Sul luogo del crollo sono impegnati oltre 70 vigili del fuoco, che continuano a operare in condizioni particolarmente complesse.
Il comandante provinciale dei Vigili del Fuoco di Messina, Michele Burgio, ha spiegato che i lavori procedono con estrema difficoltà perché i solai dell’edificio si sono accatastati uno sull’altro, rendendo quasi inesistenti gli spazi vuoti tra le macerie.
Nel corso delle ultime ore sono state raggiunte e ispezionate anche le tre automobili presenti nel garage, ma le verifiche hanno dato esito negativo.
I dispersi sono Sara Leone, il cognato Santino Magazzù e il collaboratore domestico Lhairu Warnakulasuriya.
Nei giorni scorsi i soccorritori hanno già recuperato i corpi senza vita di Rosa Leone, della giovane commessa Alessandra Frazzica e dell’imprenditore Carmelo Leone, proprietario dell’immobile.

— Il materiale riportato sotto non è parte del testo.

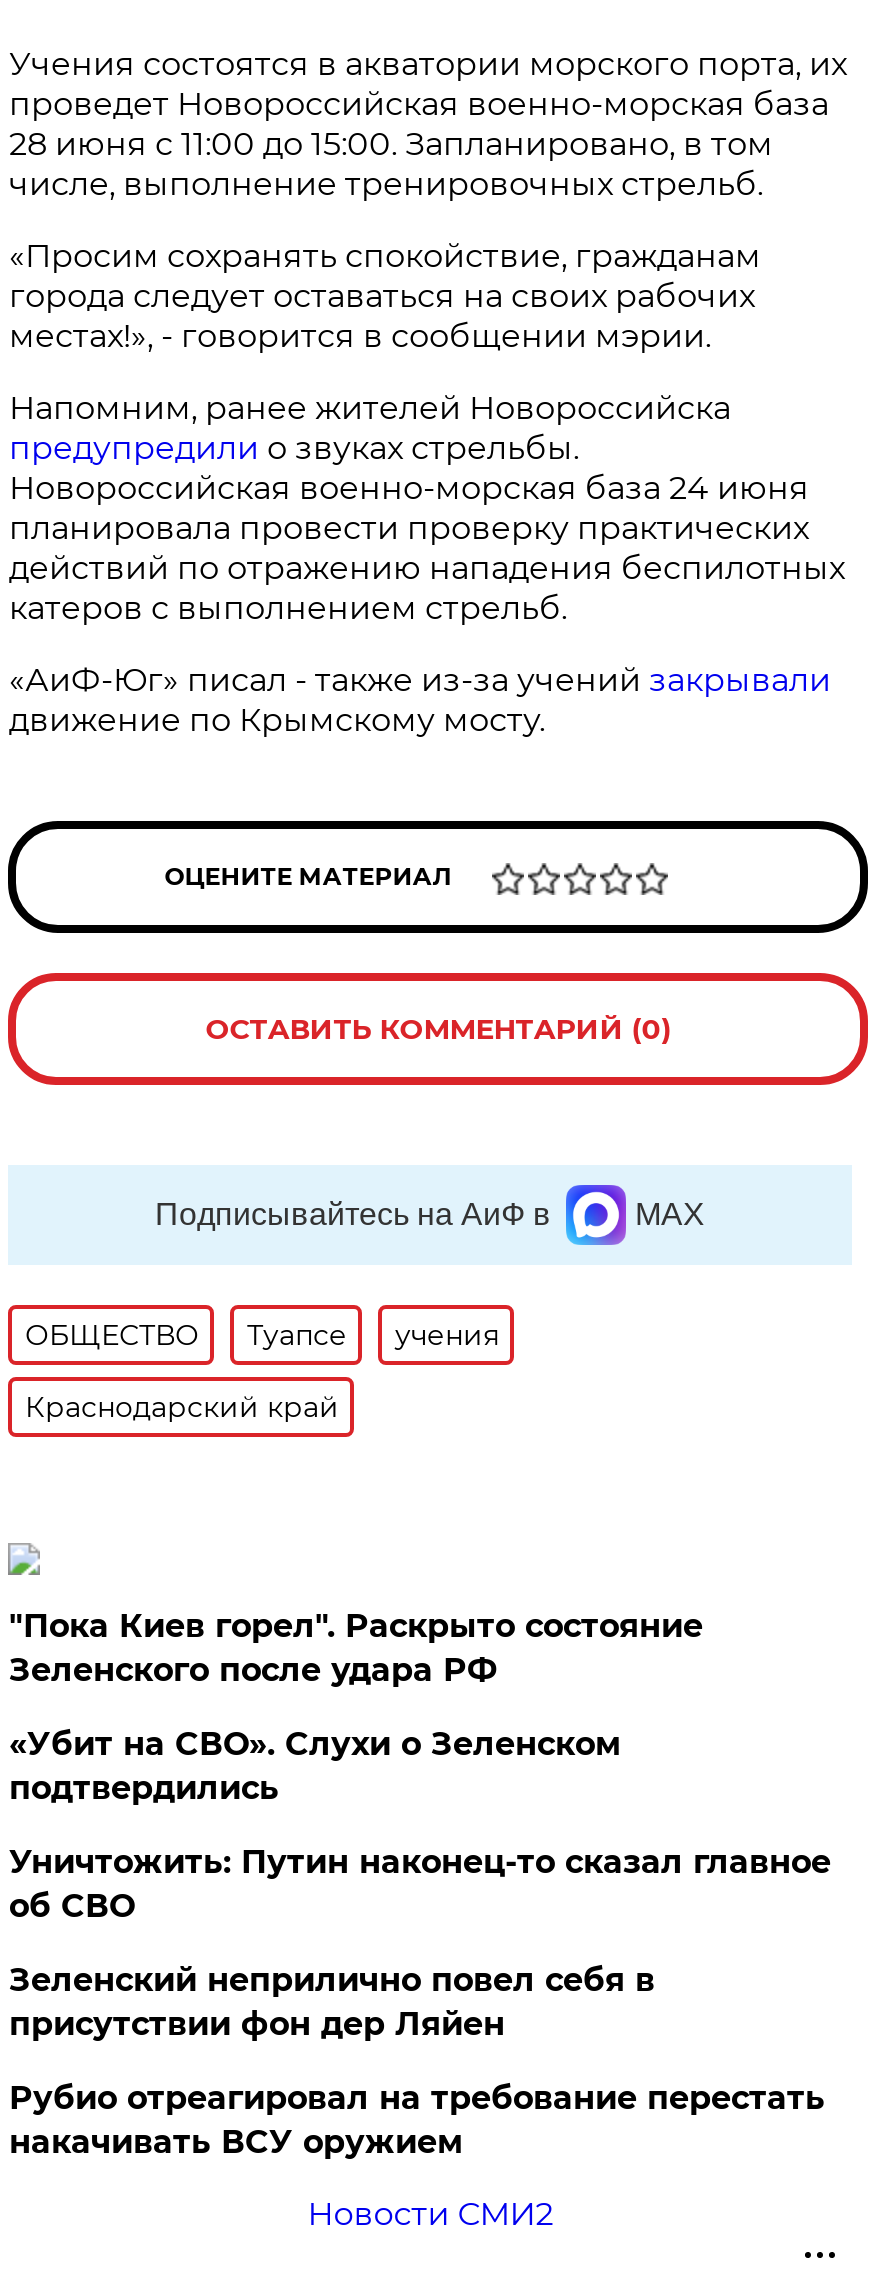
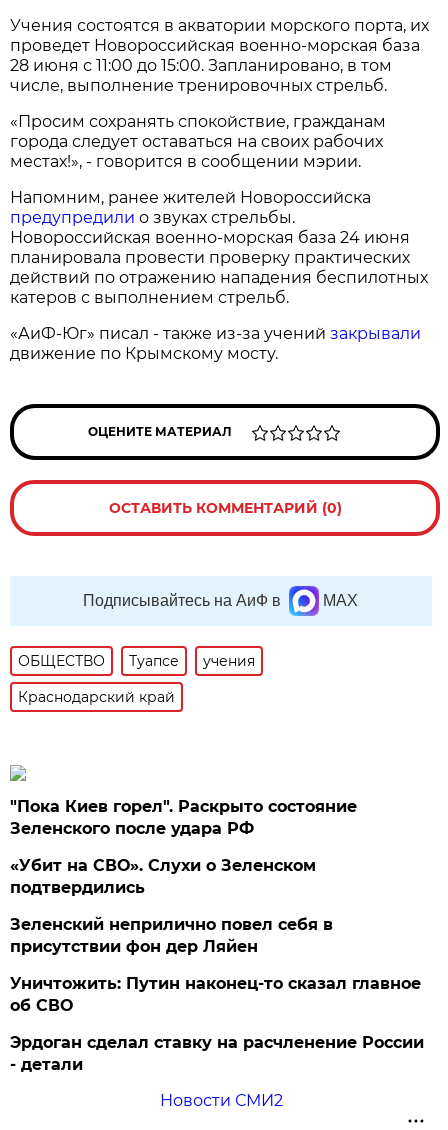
moved down: Уничтожить: Путин наконец-то сказал главное | об СВО

moved up: Зеленский неприлично повел cебя в | присутствии фон дер Ляйен

- Рубио отреагировал на требование перестать
- накачивать ВСУ оружием
+ Эрдоган сделал ставку на расчленение России
+ - детали
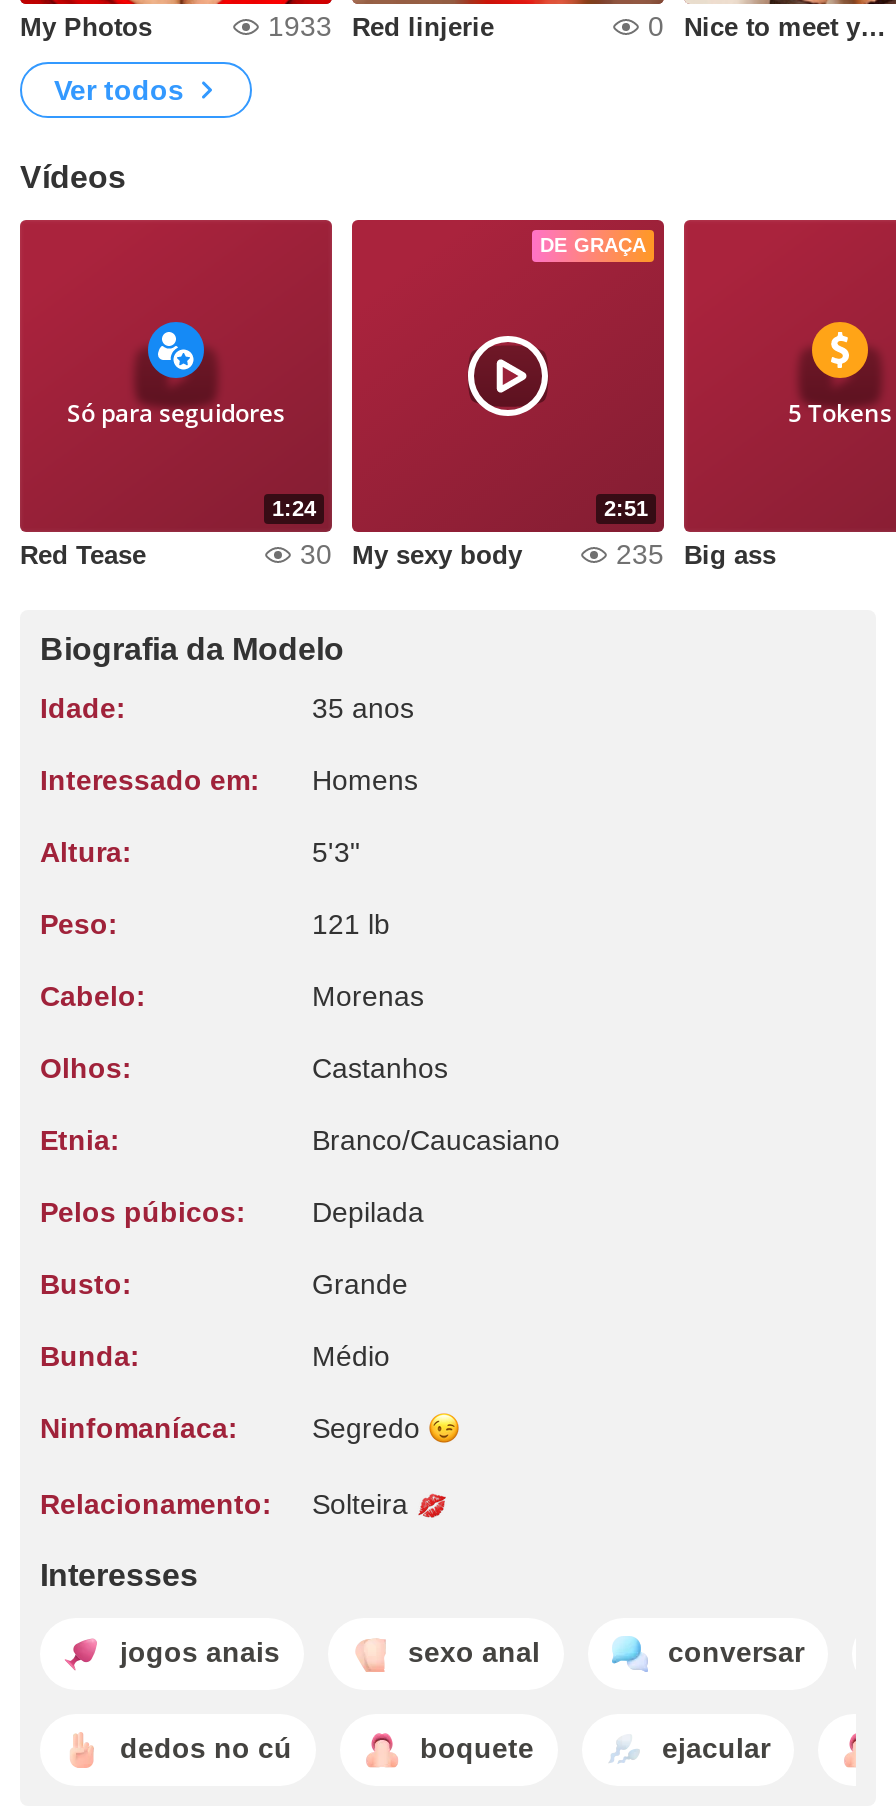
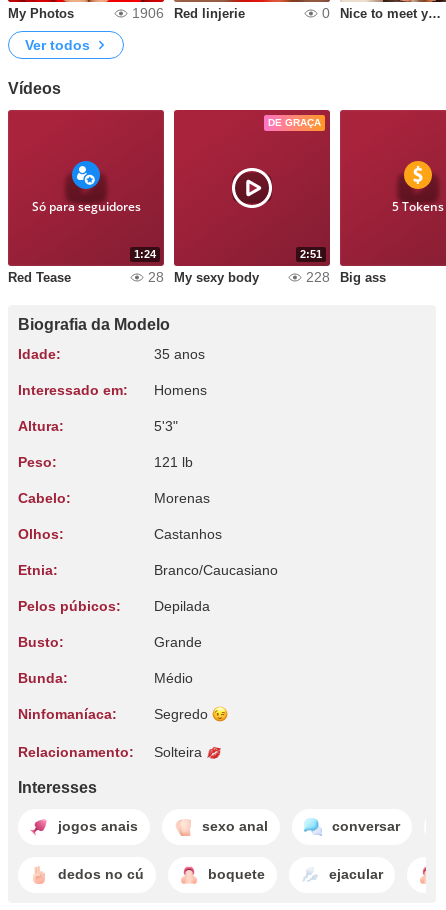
- 1933 Red linjerie
+ 1906 Red linjerie

- 30 My sexy body
+ 28 My sexy body

- 235 Big ass
+ 228 Big ass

Parallelamente alle operazioni di ricerca, prosegue anche l’inchiesta della Procura di Messina per accertare le cause del crollo.
Nella giornata odierna sono previsti gli interrogatori dei tre indagati: l’imprenditore Alessandro Panarello, 54 anni, l’imprenditore edile Pasquale D’Alì, 58 anni, e l’ingegnere Pietro Leone, 72 anni.
L’attività investigativa è finalizzata a chiarire eventuali responsabilità nella tragedia che ha colpito la città.